After 30 minutes, a miracle happened: a tabletka (a Soviet army all-terrain vehicle) had just stopped, with a group of Belgian tourists on board inviting us to get on. They shared with us their good mood, their own mountain experience and the few remaining nuts and dried fruits. After an hour and a half of bumpy road, our vehicule ended in the main and asphalted road to Karakol: we will be dropped off downtown, and had to rely on our motivation to walk the last 2 kilometers to the hostel where we were volunteers…
So, verdict: was hiking in Ala Kul… cool?

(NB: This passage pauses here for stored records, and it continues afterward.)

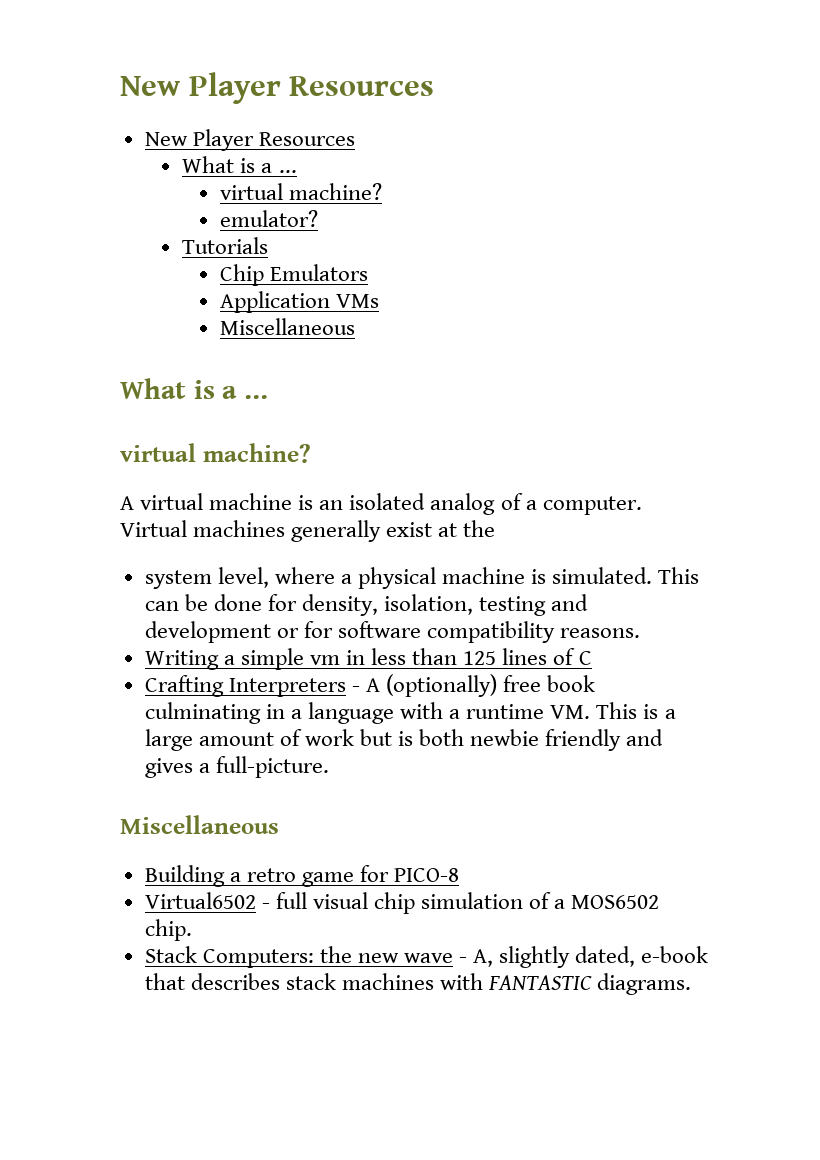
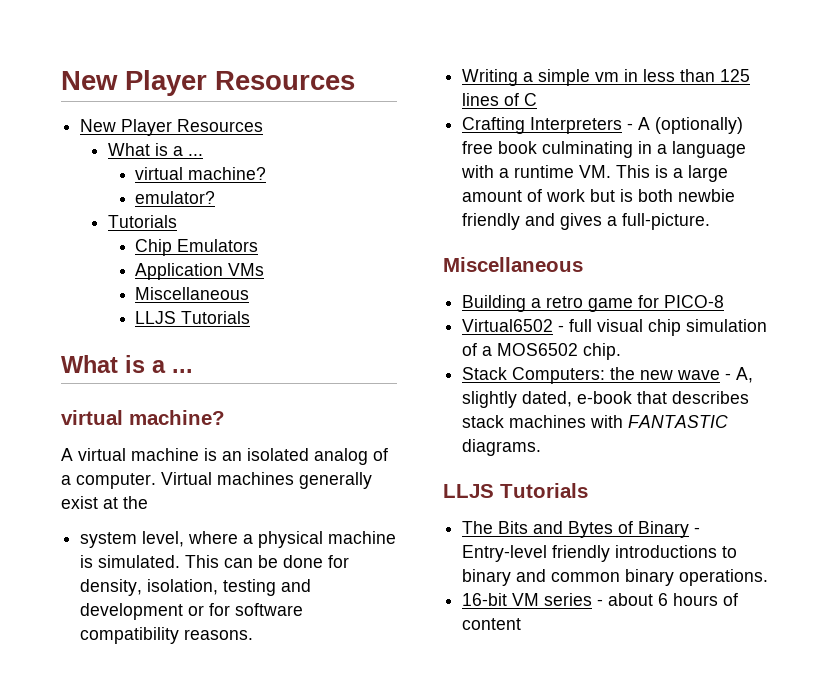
(355, 326) none -> [135,311,251,324] // LLJS Tutorials
(692, 984) none -> [443,483,588,498] [462,521,701,538] [462,545,738,562] [462,569,769,586] [462,593,739,606] [462,618,522,630] // LLJS Tutorials // The Bits and Bytes of Binary - Entry-level friendly introductions to binary and common binary operations. // 16-bit VM series - about 6 hours of content

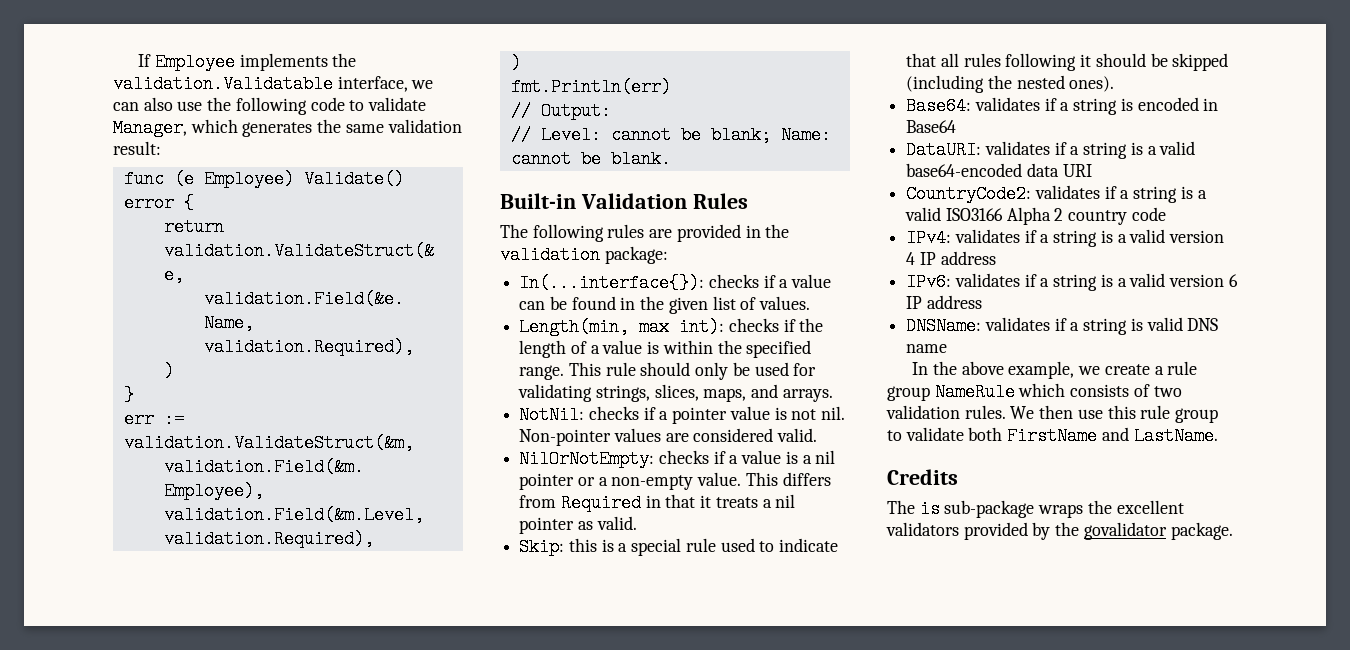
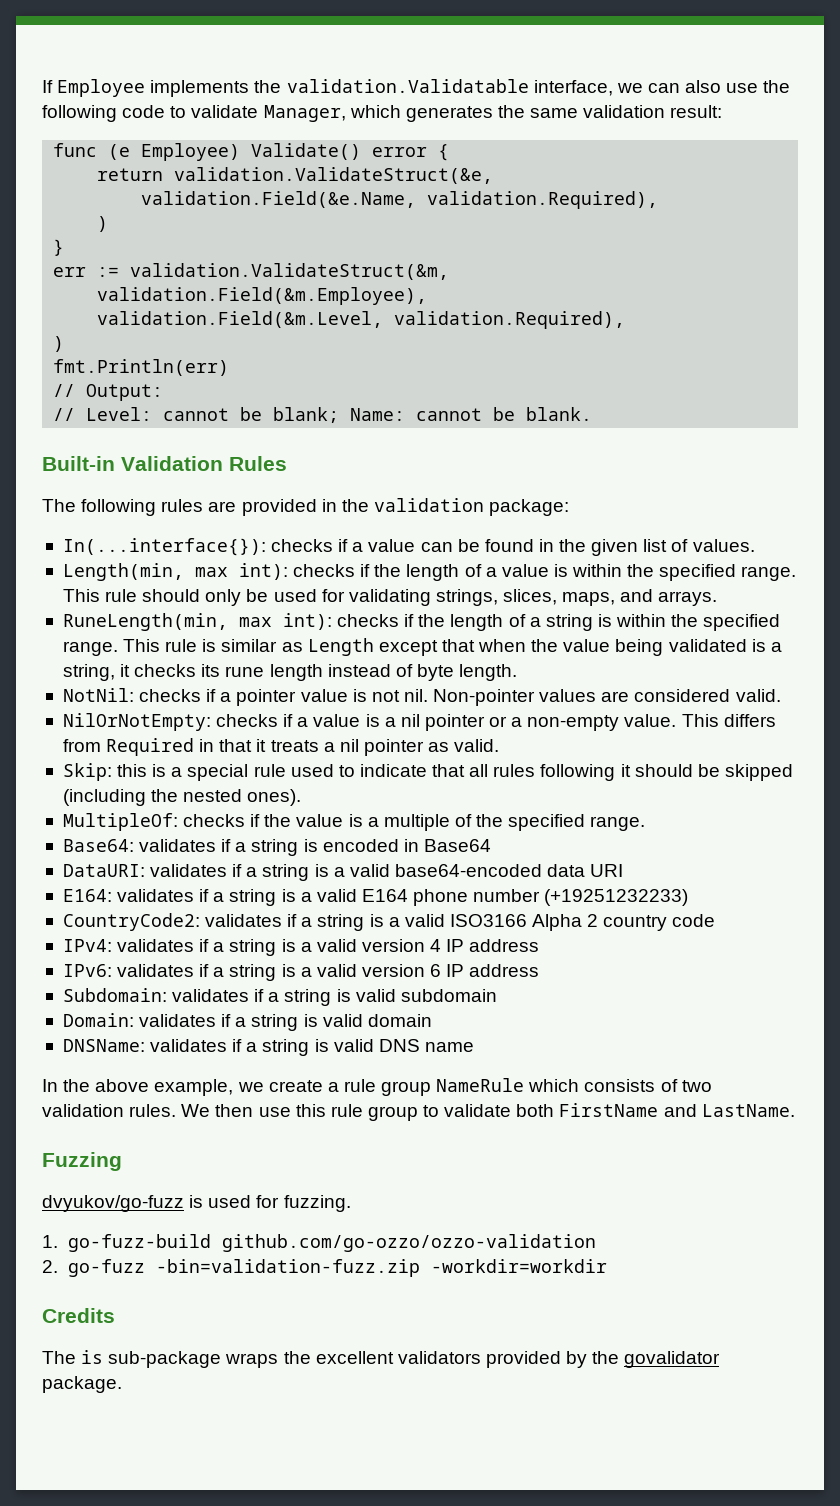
(833, 395) none -> [62,613,781,631] [62,638,782,656] [62,664,518,681] // RuneLength(min, max int): checks if the length of a string is within the specified range. This rule is similar as Length except that when the value being validated is a string, it checks its rune length instead of byte length.
(1115, 84) none -> [62,813,646,831] // MultipleOf: checks if the value is a multiple of the specified range.
(1092, 170) none -> [62,889,689,906] // E164: validates if a string is a valid E164 phone number (+19251232233)
(982, 302) none -> [62,988,497,1006] [62,1013,432,1031] // Subdomain: validates if a string is valid subdomain // Domain: validates if a string is valid domain
(1218, 436) none -> [42,1152,122,1171] [42,1195,351,1212] [42,1234,597,1252] [42,1259,608,1277] // Fuzzing // dvyukov/go-fuzz is used for fuzzing. // 1. go-fuzz-build github.com/go-ozzo/ozzo-validation // 2. go-fuzz -bin=validation-fuzz.zip -workdir=workdir

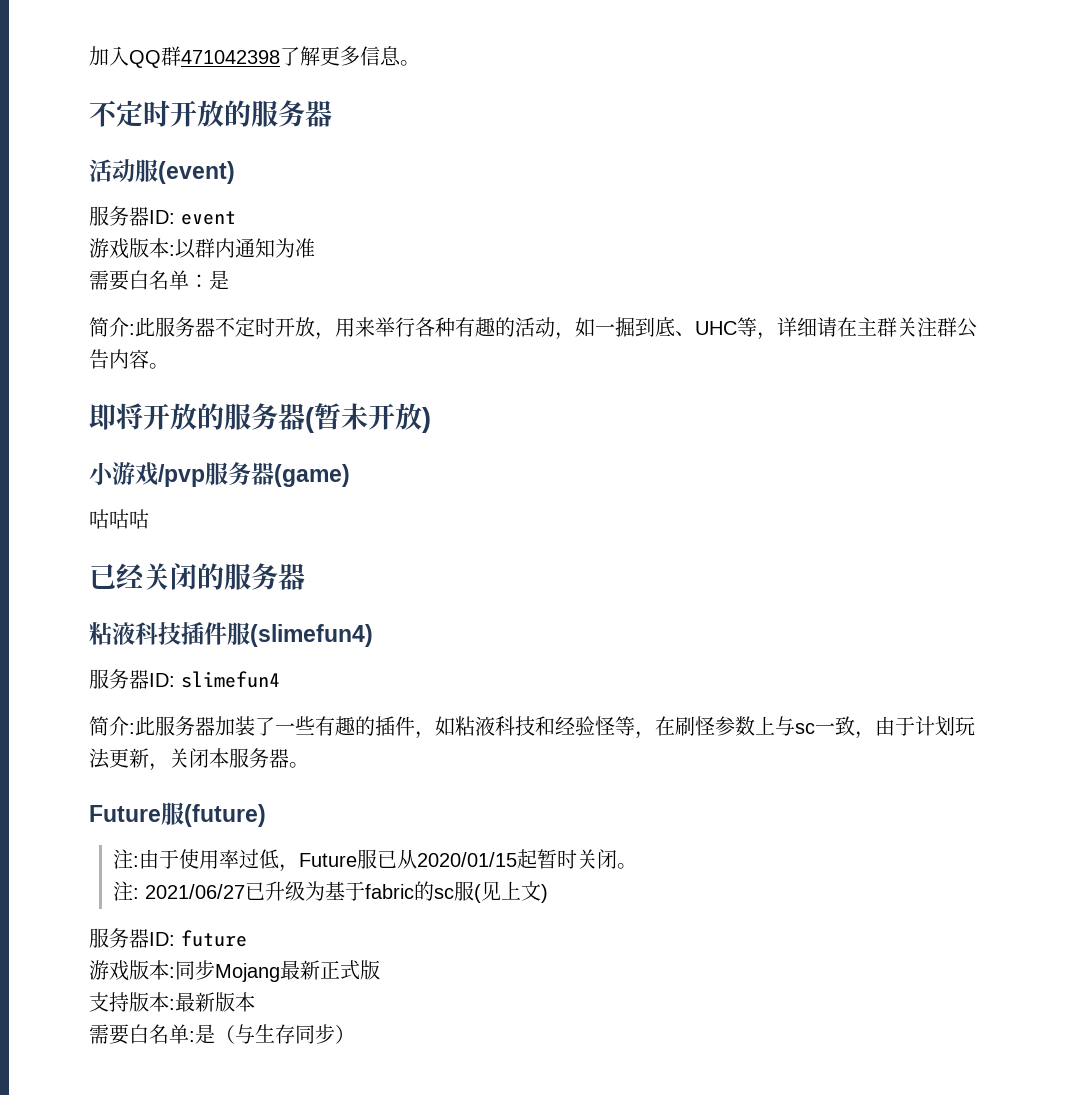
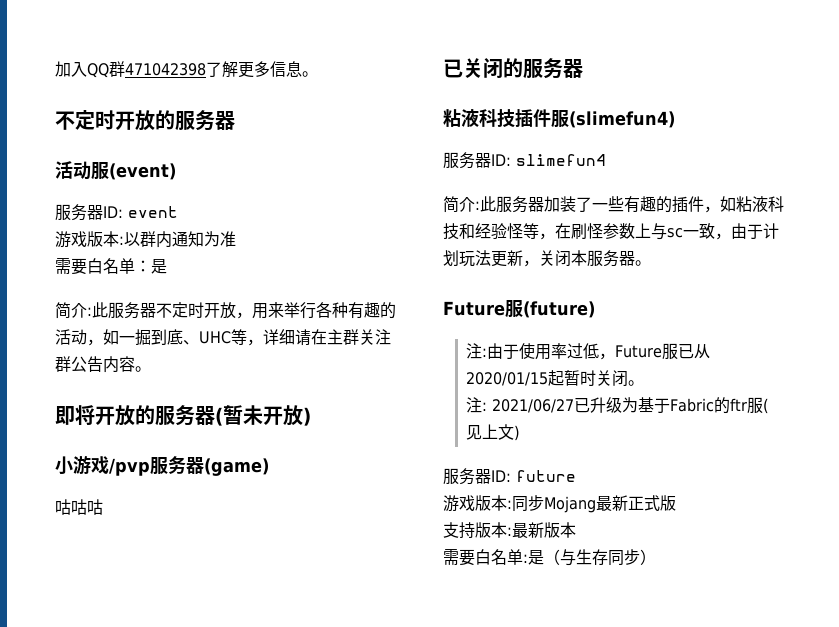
[116,563,144,589] 经 -> (463, 68) none
[364,881,454,901] fabric的sc -> [670,397,748,414] Fabric的ftr

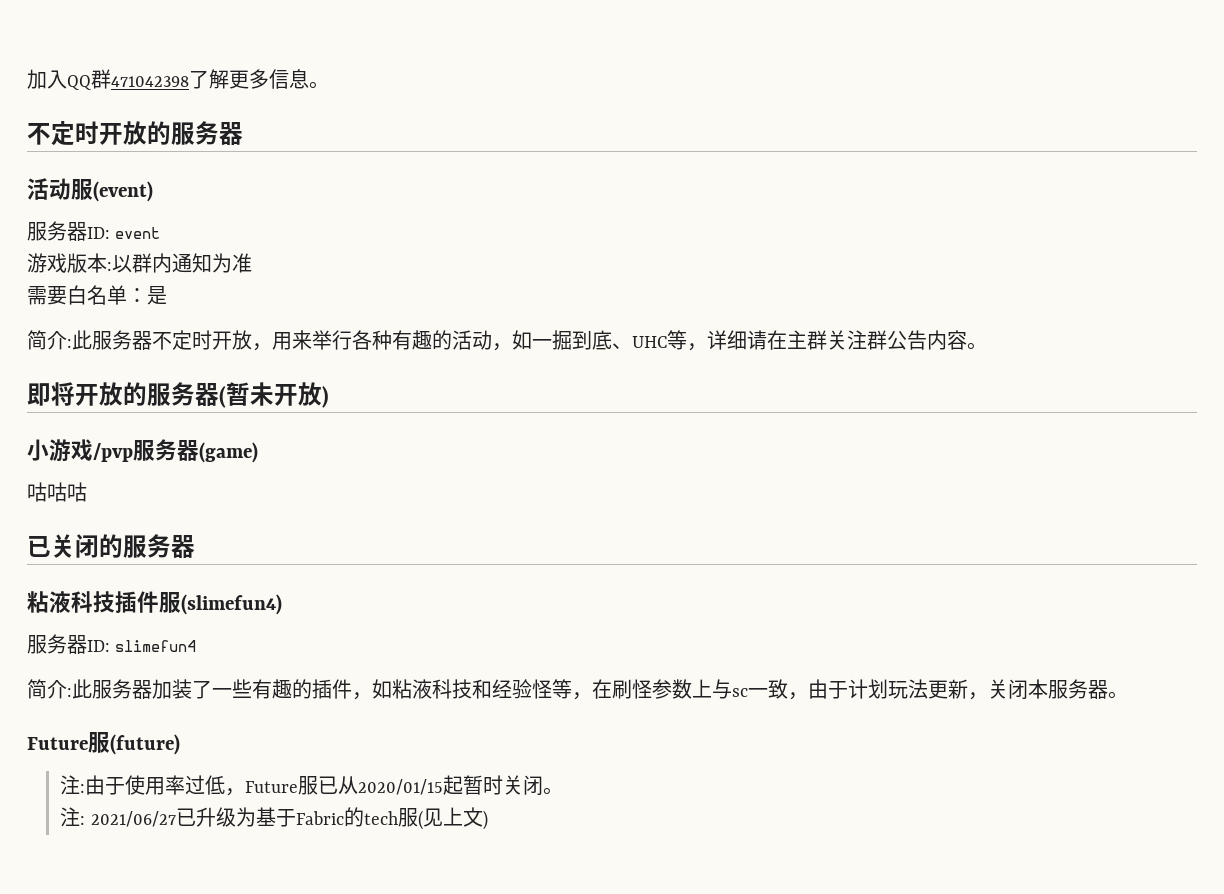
[730,398,748,411] ftr -> [363,811,398,825] tech
[443,468,576,485] [443,495,676,513] [443,522,576,539] [443,549,656,566] // 服务器ID: future // 游戏版本:同步Mojang最新正式版 // 支持版本:最新版本 // 需要白名单:是（与生存同步） -> (488, 820) none

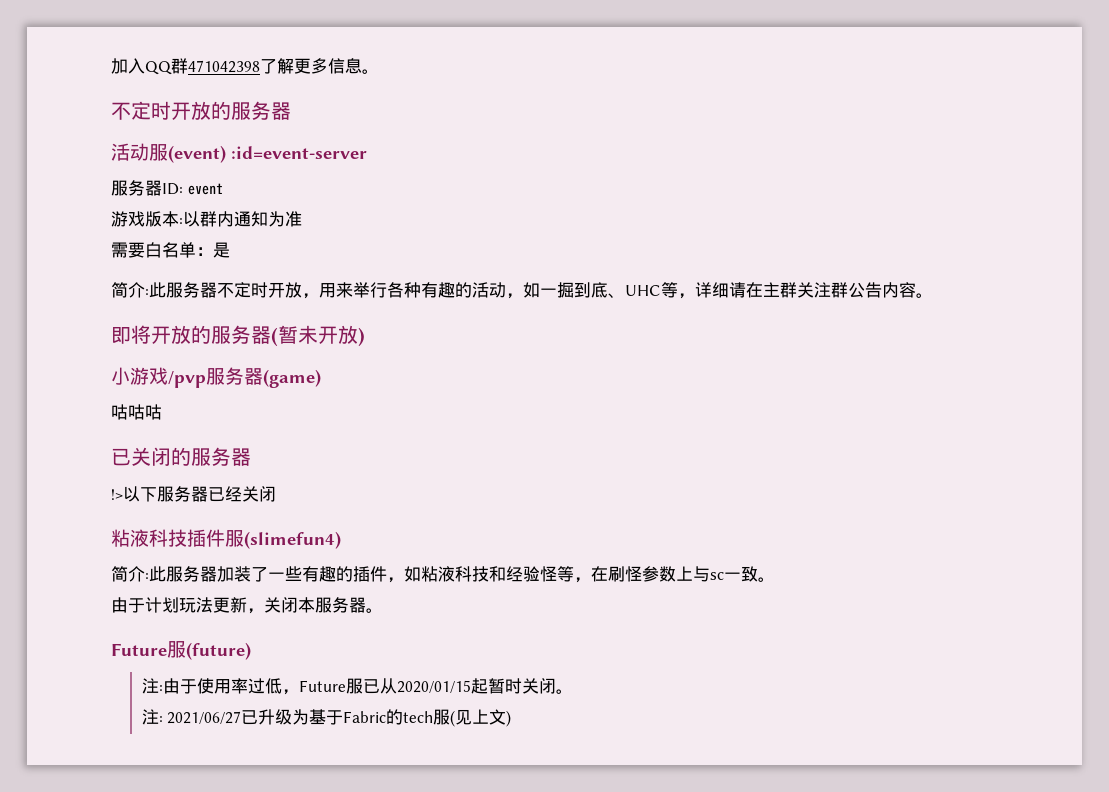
(153, 191) none -> [231,146,367,159] :id=event-server
(195, 546) none -> [111,486,276,502] // !>以下服务器已经关闭
[27,634,197,654] // 服务器ID: slimefun4 -> (341, 540) none
[788,692,808,700] ， -> [758,577,775,582] 。 //

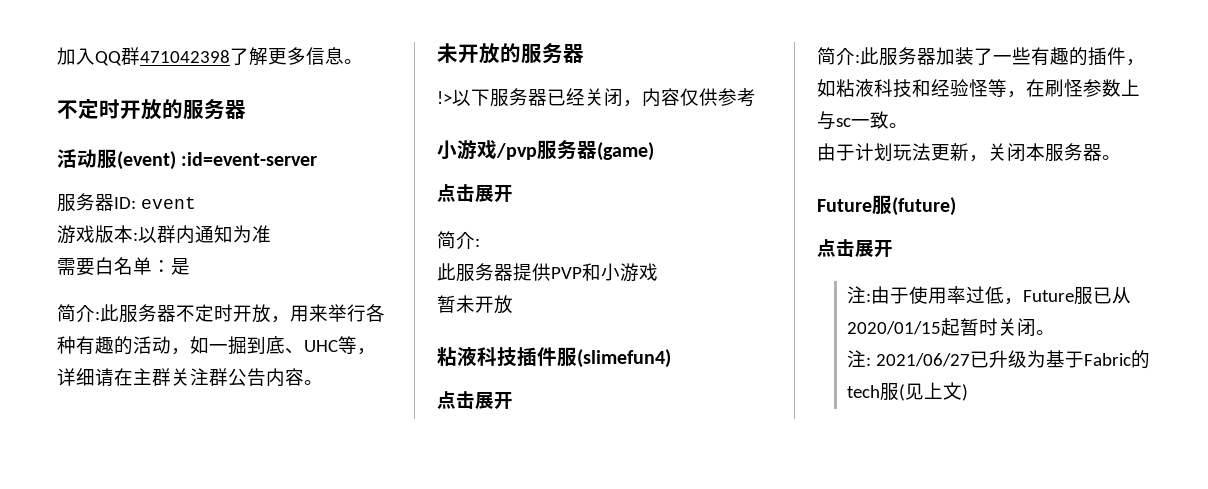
[111,325,365,347] [111,367,321,388] [111,404,162,420] [111,447,171,466] 即将开放的服务器(暂未开放) // 小游戏/pvp服务器(game) // 咕咕咕 // 已关闭 -> [437,43,500,64] 未开放
(276, 494) none -> [623,88,756,107] [437,140,654,161] [437,184,513,203] [437,231,480,249] [437,263,658,282] [437,295,513,314] ，内容仅供参考 // 小游戏/pvp服务器(game) // 点击展开 // 简介: // 此服务器提供PVP和小游戏 // 暂未开放
(341, 540) none -> [437,391,513,410] // 点击展开
(251, 651) none -> [817,239,893,258] // 点击展开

Well yes, this trek was really worth it, even if it was a bit crowded and very difficult (actually, one of the hardest we’ve done!). But let’s not be surprised: between the lack of preparation (especially in terms of food), underestimation of the difficulty (trek at more than 3000m, long walks) and unfavorable weather conditions… All the ingredients were there to not make our trek easier. That said, this trek is totally accessible to all, regardless of the level of experience in the mountains. For us, if we had to do this trek again, we would take much more time by planning to camp in the Kel Dike valley rather than walking at all costs to Altyn Arashan and its springs for example. And we would drink a lot more, with long series of stretches at the end of the day, to relieve our painful bodies… Fortunately, hitchhiking works very well, and we were able to hitchhike as much as possible!